Parallel execution uses NEURON’s bulletin board.

Usage

Serial execution:

initbatpar.hoc

runs simulations one after another on a single processor, i.e. serially. Parallel execution:

mpiexec -n N nrniv -mpi initbatpar.hoc

launches N processes that carry out the simulations. On a multicore PC or Mac, parallel execution with N equal to the number of cores can reduce total run time to about 1/N of the run time required by initbatser.hoc, serial execution of initbatpar.hoc, or parallel execution of initbatpar.hoc with N = 1.

Source

initbatpar.hoc

code walkthrough

Things to do

Run a few simulations with initonerun.hoc just to see how the cell responds to injected current. You might try to find the smallest and largest stimuli that elicit repetitive dendritic spiking.
Compare results produced by serial and parallel simulations, to verify that parallelization hasn’t broken anything. For example:

nrngui initbatser.hoc
mv fi.dat fiser.dat
nrngui initbatpar.hoc
mv fi.dat finompi.dat
mpd &
mpiexec -n 4 nrniv -mpi initbatpar.hoc
mv fi.dat fimpi4.dat
cmp fiser.dat finompi.dat
cmp fiser.dat fimpi4.dat

Instead of cmp, MSWin users will have to use fc in a “Command prompt” window.
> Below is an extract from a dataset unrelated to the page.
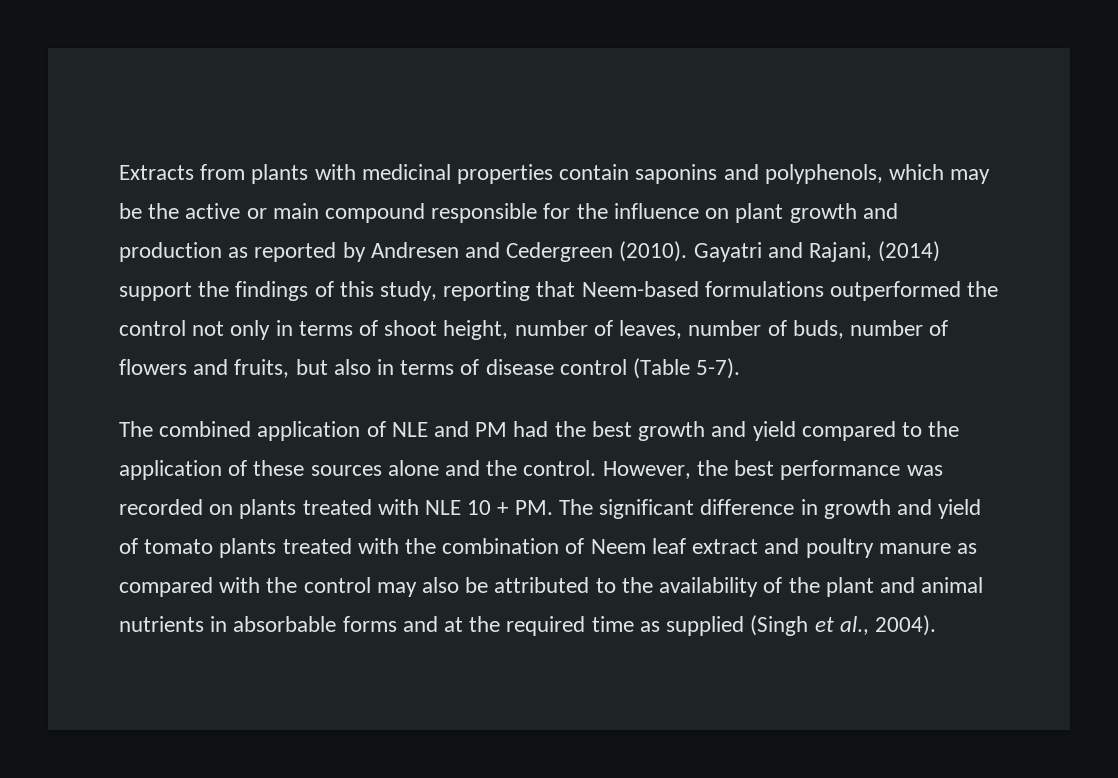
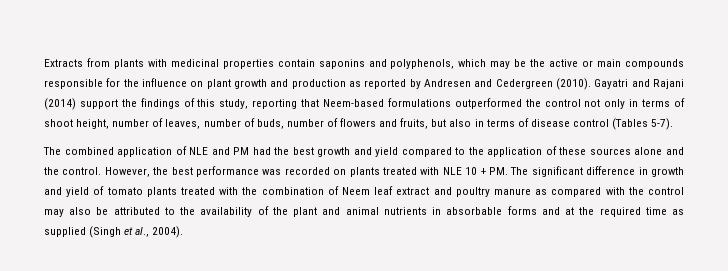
- Extracts from plants with medicinal properties contain saponins and polyphenols, which may be the active or main compound responsible for the influence on plant growth and production as reported by Andresen and Cedergreen (2010).
+ Extracts from plants with medicinal properties contain saponins and polyphenols, which may be the active or main compounds responsible for the influence on plant growth and production as reported by Andresen and Cedergreen (2010).
- Gayatri and Rajani, (2014) support the findings of this study, reporting that Neem-based formulations outperformed the control not only in terms of shoot height, number of leaves, number of buds, number of flowers and fruits, but also in terms of disease control (Table 5-7).
+ Gayatri and Rajani (2014) support the findings of this study, reporting that Neem-based formulations outperformed the control not only in terms of shoot height, number of leaves, number of buds, number of flowers and fruits, but also in terms of disease control (Tables 5-7).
Evaluate and compare performance of the serial and parallel programs.

Here are results of some tests I ran on a couple of PCs.

NEURON 7.2 (508:9756f32df7d0) 2011-03-16 under Linux
on a quad core desktop.
initbatser     10.4 s
initbatpar
    without MPI  10.2
    with MPI            speedup
    n = 1        10.2   1 (performance baseline)
        2         5.3   1.9
        3         3.5   2.9
        4         2.8   3.6

NEURON 7.2 (426:7b4f020b29e8) 2010-03-12 under Linux
on a dual core laptop
initbatser      7.7 s
initbatpar
    without MPI   7.5
    with MPI            speedup
    n = 1         7.7   1 (performance baseline)
        2         4.1   1.9

Make a copy of initbatpar.hoc and edit it, inserting printf statements that reveal the sequence of execution, i.e. which processor is doing what. These statements should report whatever you think would help you understand program flow. Here are some suggestions for things you might want to report:

the identity of the host process (i.e. the pc.id)
the name of the proc or func that is being entered or exited
the value that is being passed or returned
the index of the simulation that is being run
anything else that you think might illuminate this dark little corner of computational neuroscience

Focus on the parts of the program that are involved in the master’s principal function (posting jobs and gathering results), and the workers’ principal function (entering, executing, and exiting fi).

After inserting the printf statements, change NRUNS to 3 or 4, then run a serial simulation and see what happens.

Next run parallel simulations with -n 1, 2, 3 or 4 and see what happens. Do the monitor reports make sense?

Examine an f-i curve from data saved to one of the dat files.

nrngui initplotfi.hoc

then use its file browser to select one of the dat files.

Examine initplotfi.hoc to see how it takes advantage of procs that are built into NEURON’s standard run library (UNIX/Linux users see nrn/share/nrn/lib/hoc/stdlib.hoc, MSWin users see c:\nrnxx\lib\hoc\stdlib.hoc).